Основы молекулярной биологии. Часть 2: Молекулярные генетические механизмы - А.Н. Огурцов 2011
Идентификация клонов ДНК
Разделение векторов и клонированных фрагментов ДНК
Для того чтобы манипулировать или анализировать нуклеотидную последовательность клонированного фрагмента молекулы ДНК, необходимо сначала отделить его от вектора. Рекомбинантная ДНК может быть разрезана тем же рестрикционным ферментом, который был использован при её синтезе. Разделение фрагментов ДНК и векторов проводят методом гель-электрофореза.
При нейтральном значении pH молекулы ДНК несут негативный заряд и поэтому перемещаются от отрицательного к положительному полюсу электрофоретической колонны. Поскольку гелевая матрица препятствует случайным блужданиям молекул, то молекулы одинаковой длины под действием внешнего электрического поля мигрируют вместе в виде полосы, ширина которой равна глубине той ванночки, в которую была помещена исследуемая смесь перед включением электрического поля.
Более короткие молекулы движутся сквозь гель быстрее, чем длинные молекулы, что приводит в результате к тому, что молекулы разной длины движутся в виде различных полос (рисунок 98).
ДНК-молекулы длиной порядка 2000 нуклеотидов обычно разделяют электрофоретически в полиакриламидном геле, а молекулы с длиной 20-200 нуклеотидов - в агарозном геле. Для визуализации ДНК-полос гель инкубируют в растворе, содержащем флуоресцентный краситель бромистый этидий (ethidium bromide), плоские молекулы которого связываются с ДНК, а это, в свою очередь, приводит к увеличению квантового выхода этих молекул. В результате, при облучении геля ультрафиолетом, области, содержащие ДНК, светятся намного ярче, чем области геля без ДНК.
После того, как длинный клонированный фрагмент ДНК отделен от ДНК-вектора, его обычно разрезают на более мелкие части с помощью рестрикционных ферментов. После разделения методом гель-электрофореза эти малые фрагменты могут быть снова вставлены в плазмидные векторы и клонированы каждый отдельно в Е. coli стандартным образом.

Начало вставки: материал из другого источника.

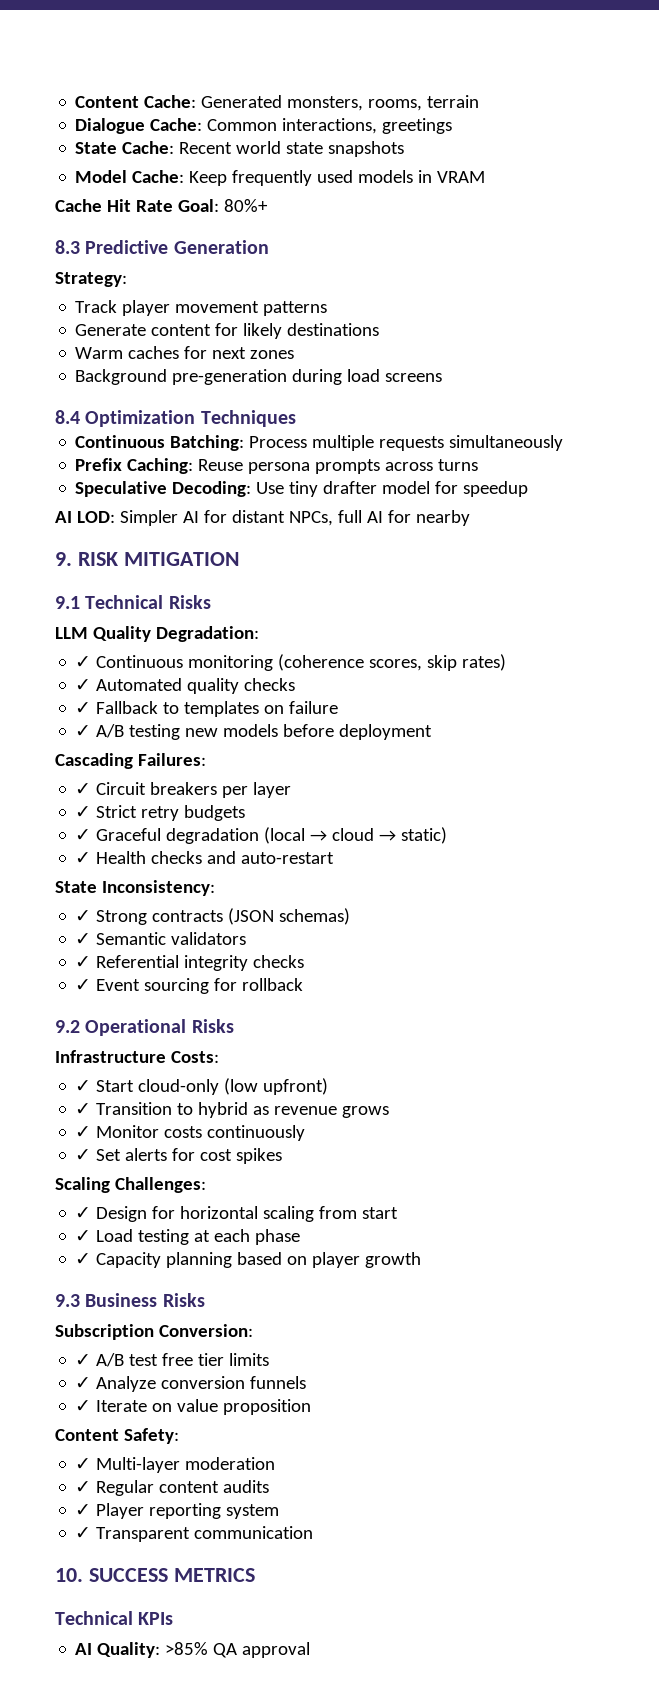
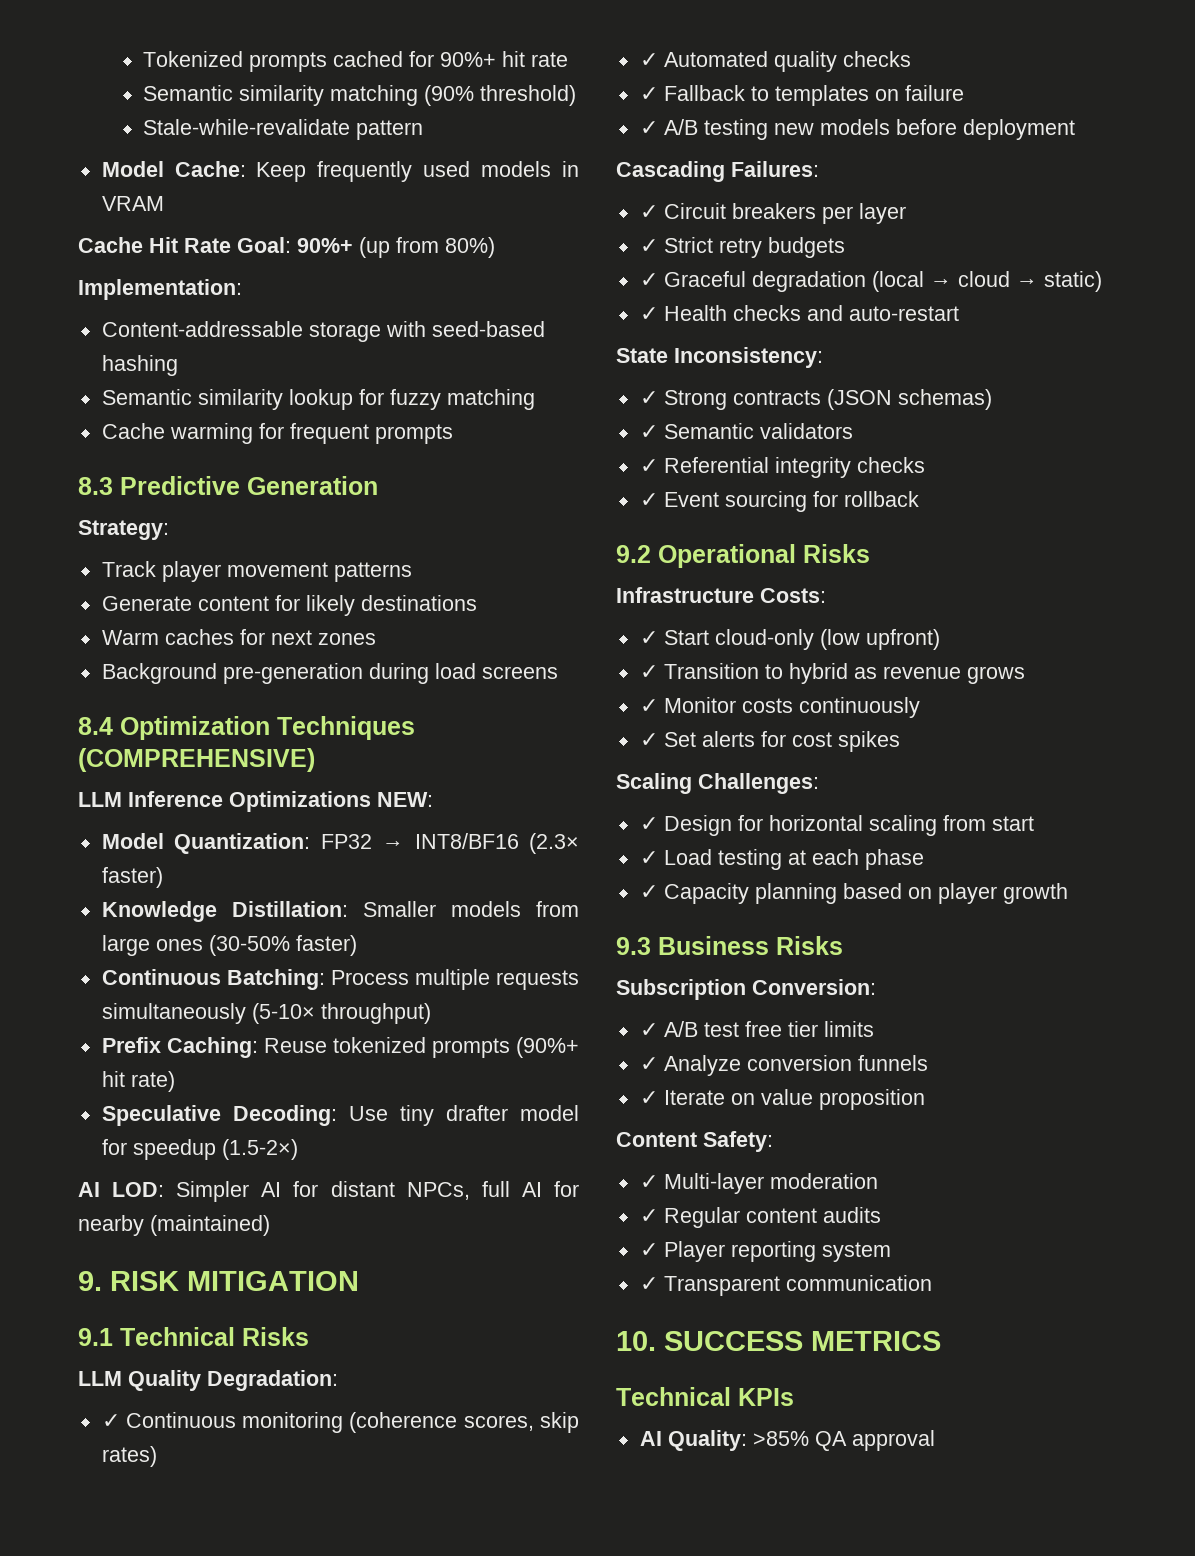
- Content Cache: Generated monsters, rooms, terrain
- Dialogue Cache: Common interactions, greetings
- State Cache: Recent world state snapshots
+ Tokenized prompts cached for 90%+ hit rate
+ Semantic similarity matching (90% threshold)
+ Stale-while-revalidate pattern
- Cache Hit Rate Goal: 80%+
+ Cache Hit Rate Goal: 90%+ (up from 80%)
+ Implementation:
+ Content-addressable storage with seed-based hashing
+ Semantic similarity lookup for fuzzy matching
+ Cache warming for frequent prompts
- 8.4 Optimization Techniques
+ 8.4 Optimization Techniques (COMPREHENSIVE)
+ LLM Inference Optimizations NEW:
+ Model Quantization: FP32 → INT8/BF16 (2.3× faster)
+ Knowledge Distillation: Smaller models from large ones (30-50% faster)
- Continuous Batching: Process multiple requests simultaneously
+ Continuous Batching: Process multiple requests simultaneously (5-10× throughput)
- Prefix Caching: Reuse persona prompts across turns
+ Prefix Caching: Reuse tokenized prompts (90%+ hit rate)
- Speculative Decoding: Use tiny drafter model for speedup
+ Speculative Decoding: Use tiny drafter model for speedup (1.5-2×)
- AI LOD: Simpler AI for distant NPCs, full AI for nearby
+ AI LOD: Simpler AI for distant NPCs, full AI for nearby (maintained)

Рисунок 98 - Гель-электрофорез молекул ДНК
С помощью такого субклонирования фрагменты генов упорядочивают в новые необходимые комбинации.
Например, для изменения условий экспрессии некоторого гена методом субклонирования можно заменить промотор данного гена на ДНК- последовательность, содержащую другой промотор. Кроме того, субклонирование используют для получения клонированных фрагментов ДНК необходимой длины для дальнейшего определения их нуклеотидной последовательности.
Полная характеризация клонированного фрагмента ДНК прежде всего предполагает установление последовательности нуклеотидов в этом фрагменте. Ф. Сангер (F. Sanger) с коллегами разработал метод восстановления точной нуклеотидной последовательности фрагментов ДНК длиной до 500 нуклеотидов.
Основная идея этого метода заключается в том, чтобы синтезировать на основе данного фрагмента ДНК набор дочерних ДНК, у каждой из которых один из концов отмечен маркером, при этом длина каждой из этих дочерних ДНК отличается от остальных на один нуклеотид. Разделение таких последовательно укороченных дочерних молекул методом гель-электрофореза позволяет восстановить точную последовательность исходного фрагмента ДНК.